Data for the task ::
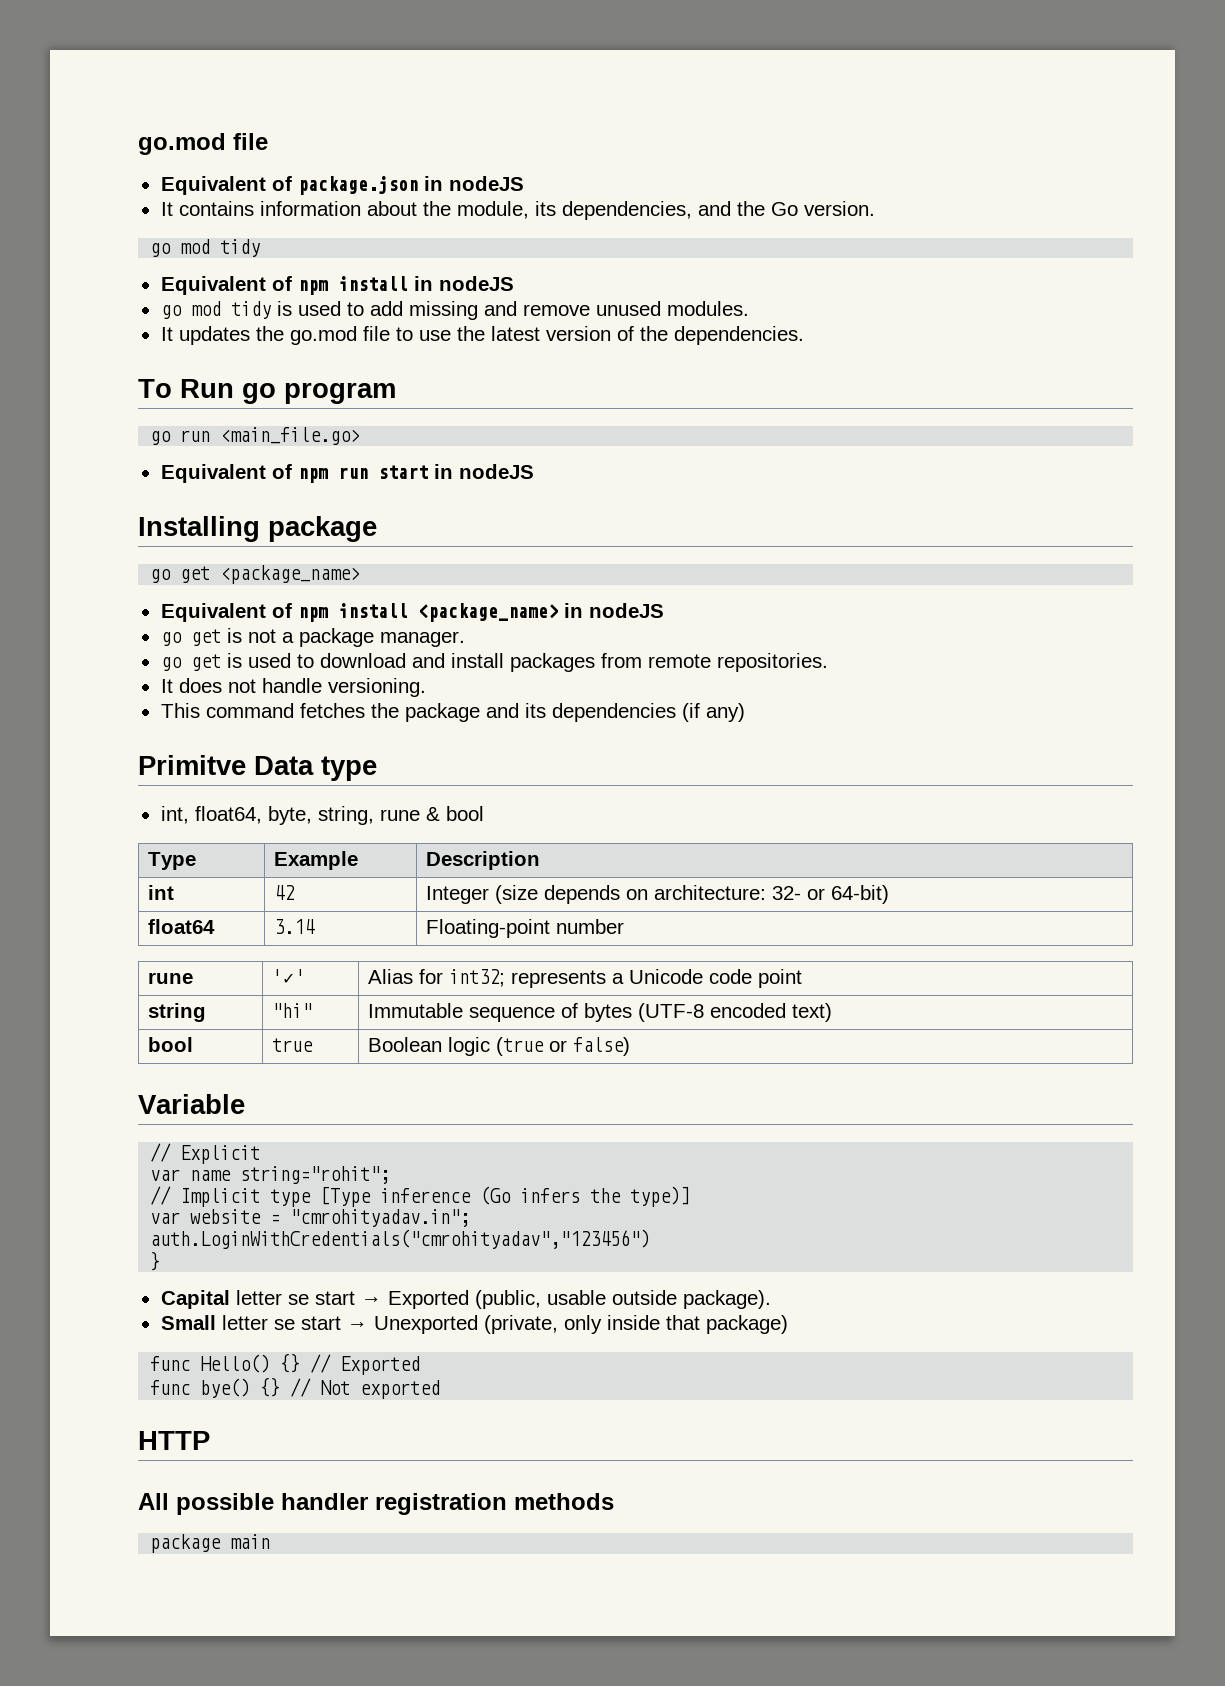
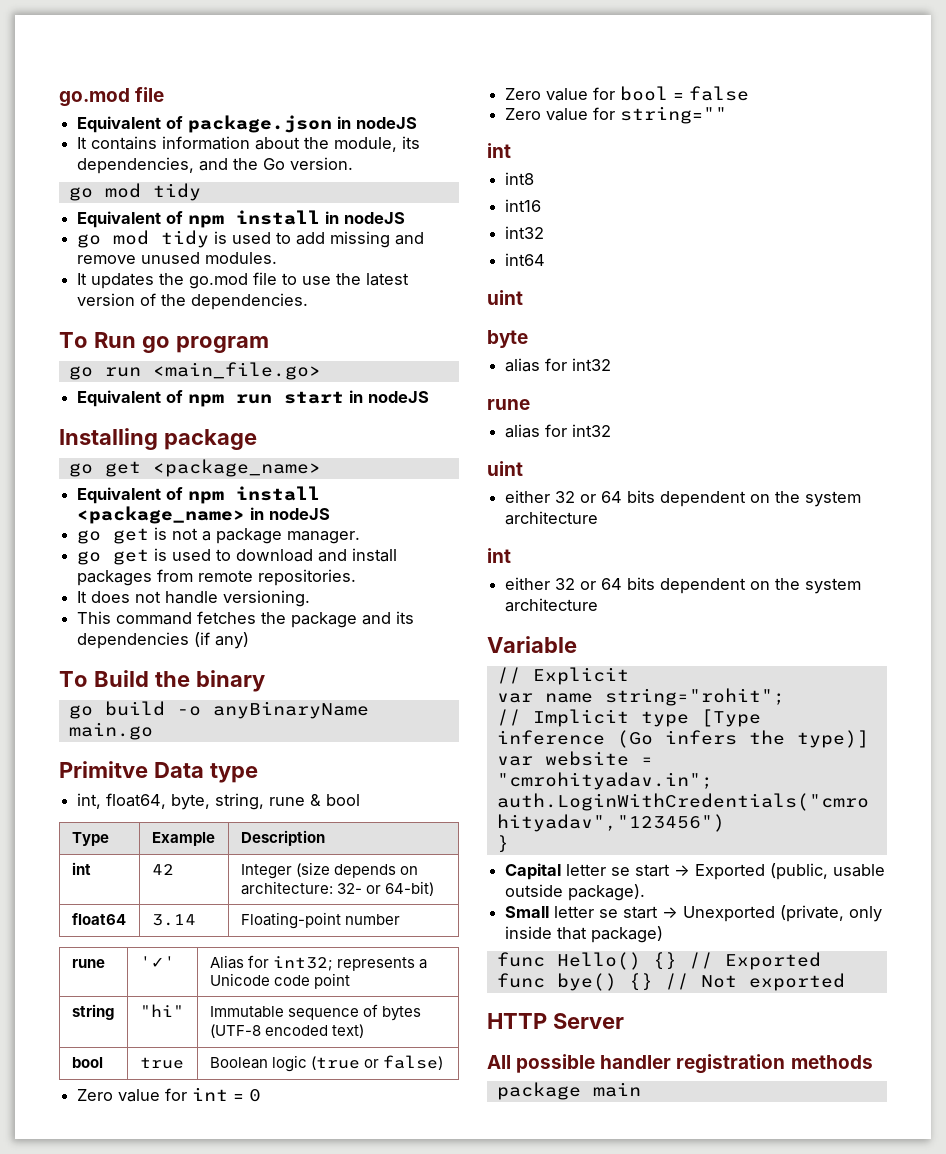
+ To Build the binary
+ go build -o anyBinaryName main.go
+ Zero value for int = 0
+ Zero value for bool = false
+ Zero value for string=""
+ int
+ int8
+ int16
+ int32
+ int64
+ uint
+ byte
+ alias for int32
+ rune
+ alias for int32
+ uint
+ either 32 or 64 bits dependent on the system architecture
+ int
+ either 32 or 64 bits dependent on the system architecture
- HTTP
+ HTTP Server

The task :: Wherever the word "Zero" appears in the records above, copy that line.

Finished exercise ::
+ Zero value for int = 0
+ Zero value for bool = false
+ Zero value for string=""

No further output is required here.